В корне всего, таким образом, оказывается непрестанное, неутолимое стремление художника дальше, ко все новым и новым горизонтам и берегам в мире слова. Мы знаем, что это за стремление: под другим именем это просто дар. Он жил в художнике как автономное, не подвластное ему самому начало и неумолимо влек его дальше, не давая остановиться. Во всем позднем творчестве Джойса именно он, дар слова, явственно ощутим как двигатель и как господин всего; а сильный, цепкий, иезуитский ум — лишь в услужении, на посылках. Да только ли ум? в конечном счете вся личность и вся жизнь! Он следовал за своим демоном, своим чудовищным словесным гением… "Не сошел ли я с ума?" — спрашивал он в конце. И спрашивал совершенно не в состоянии аффекта". Так пишет Луи Жилле, близкий знакомый и проницательный наблюдатель. А нам, русским, вспоминается Велимир Хлебников, другой раб того же дара. Они оба — повелители языка, а потом — пленники его: они сумели узнать мир языка, как это не дано другим, сумели войти туда и раскрыть все тайны; но, войдя, они сами там оказались в плену и не могли вернуться обратно. Так размышляет Ремизов: "Дар внутреннего слуха так не проходит: что-то, как-то и когда-то случится, и вот — человек пропал". Они не могли видеть оттуда обычный мир: не могли сделать себя и свой опыт внятными людям.
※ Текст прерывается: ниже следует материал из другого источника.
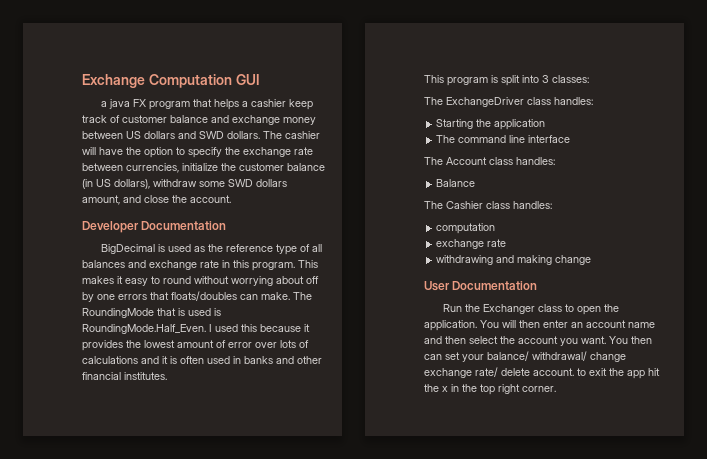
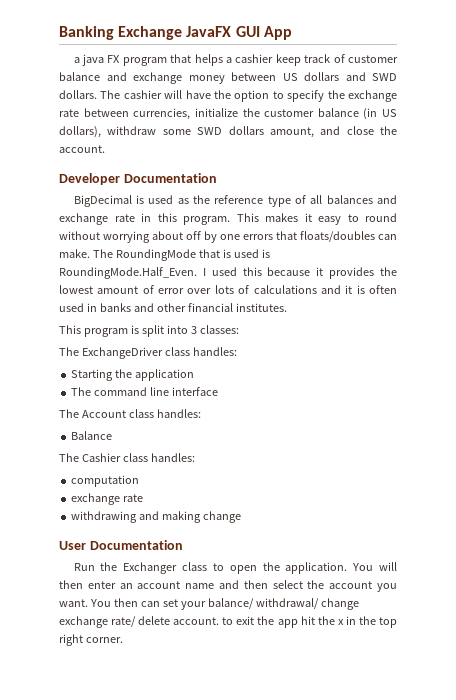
- Exchange Computation GUI
+ Banking Exchange JavaFX GUI App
Трудно себе представить, чтобы о языковых экспериментах Джойса кто-то думал больше, чем сам Джойс, на десятилетия приковавший себя к галере, плывущей в им самим созданной языковой стихии. Трудно себе представить, чтобы этот гиперинтеллектуальный человек тщательно не продумал явные и тайные мотивы своих изнурительных, самоистязающих действий. По мере того, как его "фабрику" покидали самые преданные сподвижники, по мере того, как таяли его собственные силы, а слепота все настойчивее напоминала о близящейся тьме ("Я видела, как он плачет, когда пытается писать и не может!"), оборонительные рубежи должны были становиться все основательней и неприступней. Что думал он на пределе своих сил, когда сама жизнь становилась бременем и все чаще возникала мысль бросить самое фантастическое начинание в истории культуры? Что на самом деле скрывалось за замыслом немыслимой трудности, представляющимся большинству окружающих болезненной манией?